TASK OBJECTIVE: From the listing that follows, reproduce only the lines from the one holding "margin-bottom: 29px ->" through the one holding "none -> <div><span>BABIES", both included, with no pictures.

[[ EXERCISE MATERIALS, beginning ]]

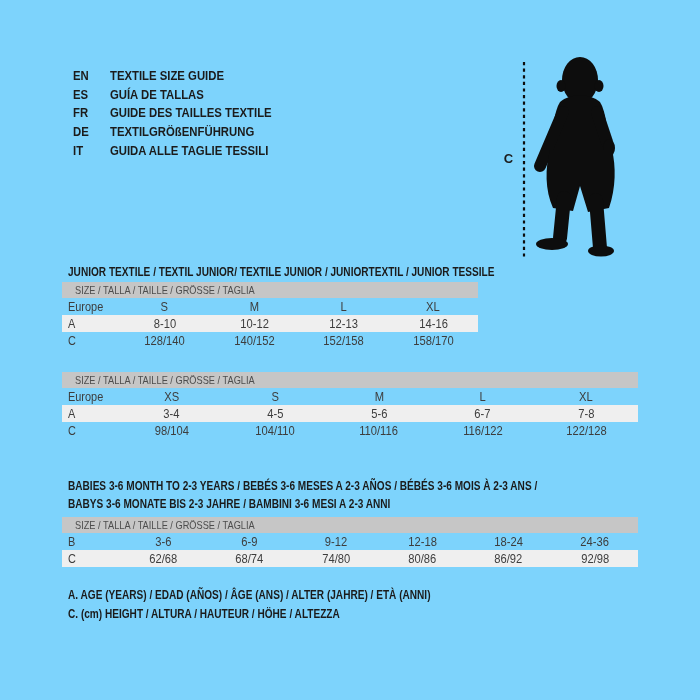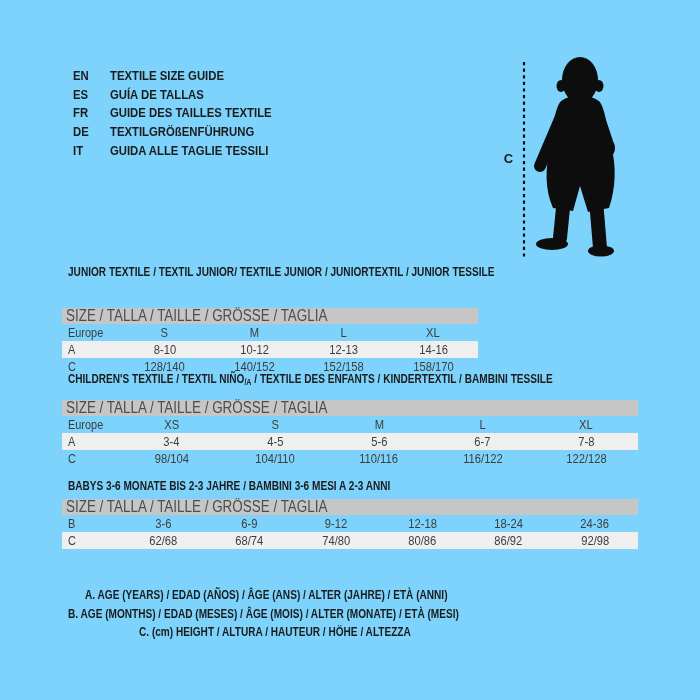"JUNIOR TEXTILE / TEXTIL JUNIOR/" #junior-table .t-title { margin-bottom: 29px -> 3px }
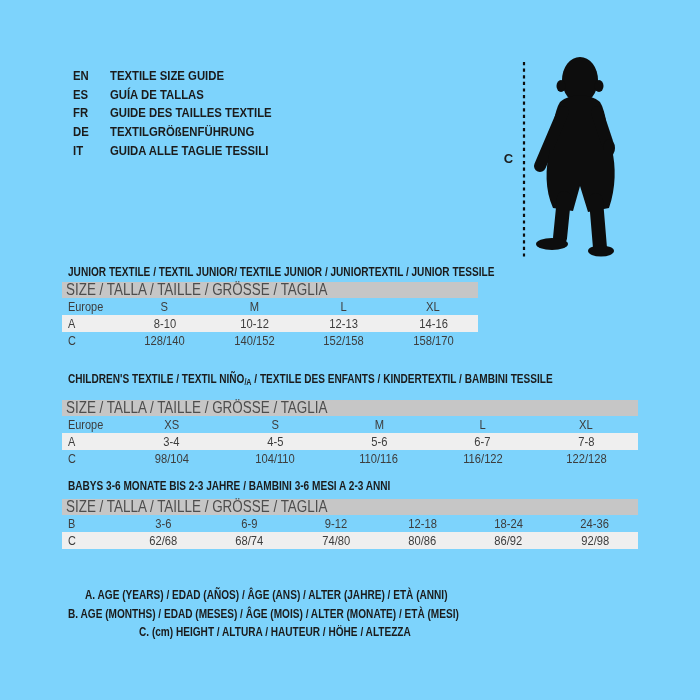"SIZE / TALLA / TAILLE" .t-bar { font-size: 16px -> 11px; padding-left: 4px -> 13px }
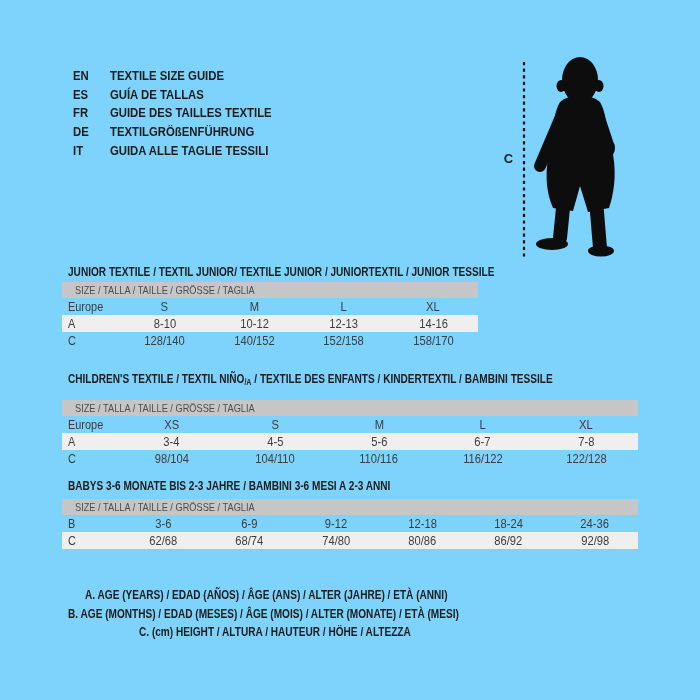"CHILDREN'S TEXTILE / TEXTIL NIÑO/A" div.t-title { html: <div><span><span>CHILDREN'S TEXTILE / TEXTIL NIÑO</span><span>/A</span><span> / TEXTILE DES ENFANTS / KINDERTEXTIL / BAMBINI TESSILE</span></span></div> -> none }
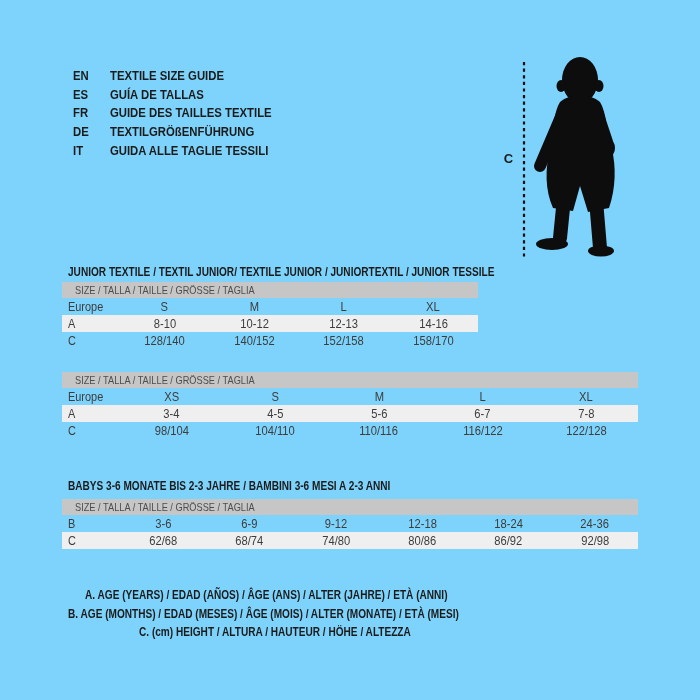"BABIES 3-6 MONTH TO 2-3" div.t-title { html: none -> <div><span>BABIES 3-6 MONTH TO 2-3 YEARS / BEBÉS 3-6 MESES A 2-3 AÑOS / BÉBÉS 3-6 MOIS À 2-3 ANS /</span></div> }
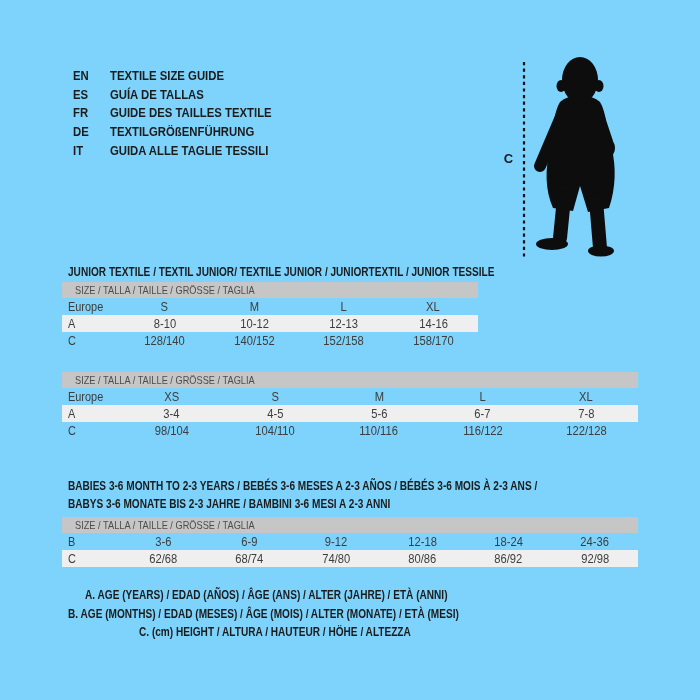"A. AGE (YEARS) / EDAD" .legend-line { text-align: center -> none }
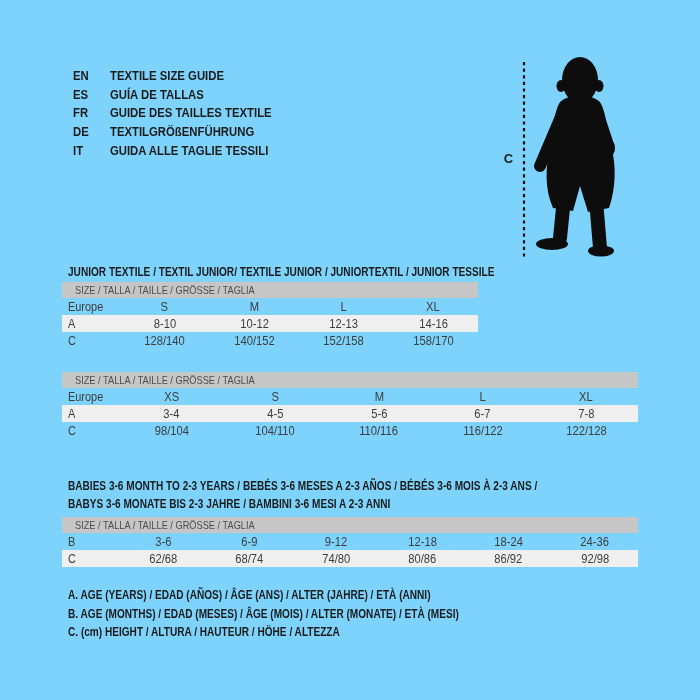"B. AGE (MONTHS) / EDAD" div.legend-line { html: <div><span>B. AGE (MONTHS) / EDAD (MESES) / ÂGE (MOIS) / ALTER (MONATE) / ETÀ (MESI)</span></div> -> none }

[[ EXERCISE MATERIALS, end ]]
[[ EXERCISE MATERIALS, beginning ]]

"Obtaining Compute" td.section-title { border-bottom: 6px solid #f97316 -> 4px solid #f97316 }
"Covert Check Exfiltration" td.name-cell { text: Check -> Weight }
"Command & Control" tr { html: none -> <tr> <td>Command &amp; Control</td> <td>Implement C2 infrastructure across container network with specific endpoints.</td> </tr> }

[[ EXERCISE MATERIALS, end ]]

TASK SOLUTION:
"JUNIOR TEXTILE / TEXTIL JUNIOR/" #junior-table .t-title { margin-bottom: 29px -> 3px }
"SIZE / TALLA / TAILLE" .t-bar { font-size: 16px -> 11px; padding-left: 4px -> 13px }
"CHILDREN'S TEXTILE / TEXTIL NIÑO/A" div.t-title { html: <div><span><span>CHILDREN'S TEXTILE / TEXTIL NIÑO</span><span>/A</span><span> / TEXTILE DES ENFANTS / KINDERTEXTIL / BAMBINI TESSILE</span></span></div> -> none }
"BABIES 3-6 MONTH TO 2-3" div.t-title { html: none -> <div><span>BABIES 3-6 MONTH TO 2-3 YEARS / BEBÉS 3-6 MESES A 2-3 AÑOS / BÉBÉS 3-6 MOIS À 2-3 ANS /</span></div> }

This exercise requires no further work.